> [Source material]:
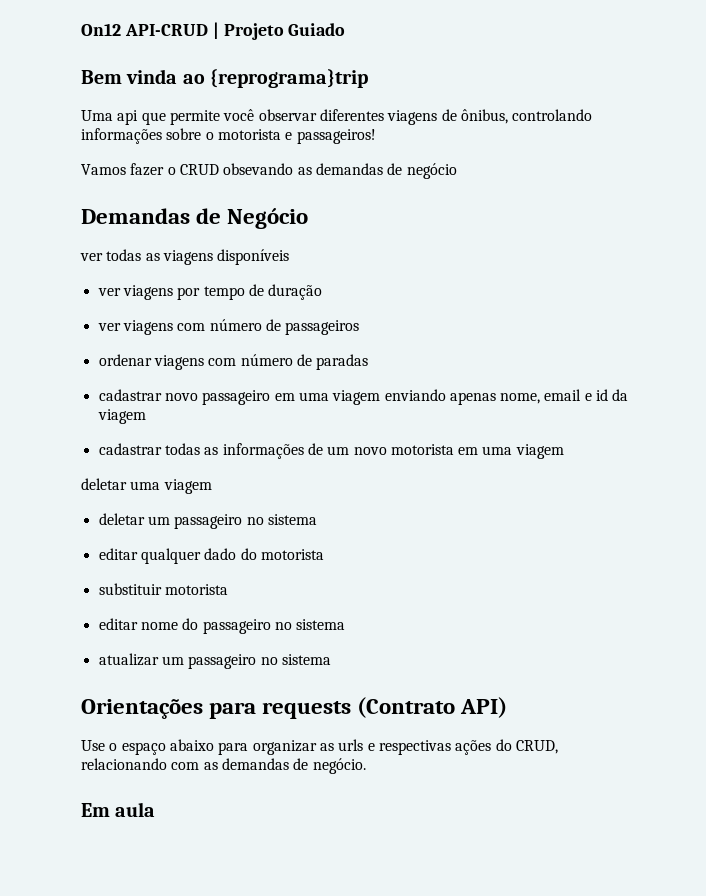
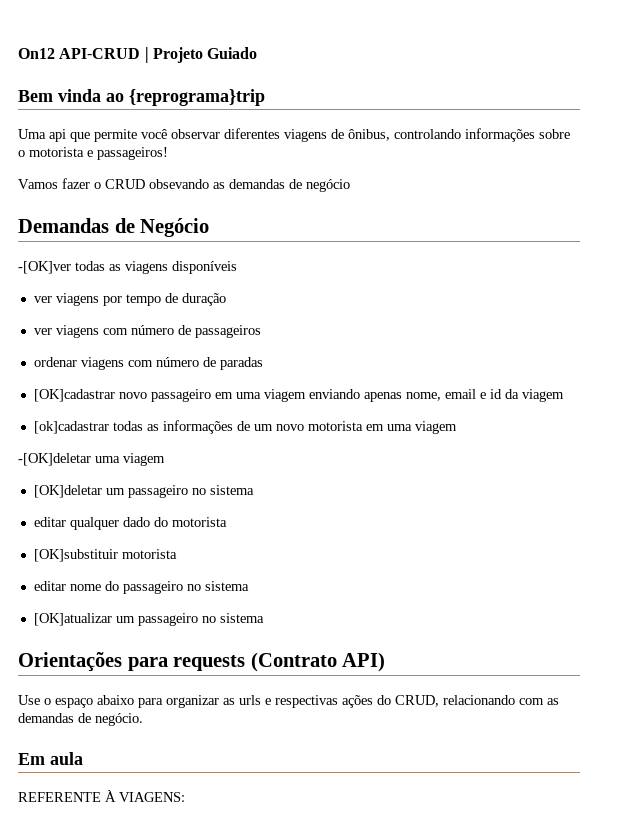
[80,253,103,261] ver -> [18,261,71,274] -[OK]ver
[98,389,162,401] cadastrar -> [33,389,115,402] [OK]cadastrar
[98,443,162,455] cadastrar -> [33,421,109,434] [ok]cadastrar
[81,478,212,494] [98,513,145,525] deletar uma viagem // deletar -> [18,453,165,466] [33,485,102,498] -[OK]deletar uma viagem // [OK]deletar
[98,583,162,595] substituir -> [33,549,118,562] [OK]substituir
[98,653,159,666] atualizar -> [33,613,112,626] [OK]atualizar
(156, 809) none -> [18,790,185,802] // REFERENTE À VIAGENS:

> [Work task]:
Scan the records for the word "cadastrar", and copy each line where it is found.

> [Expected answer]:
[98,389,162,401] cadastrar -> [33,389,115,402] [OK]cadastrar
[98,443,162,455] cadastrar -> [33,421,109,434] [ok]cadastrar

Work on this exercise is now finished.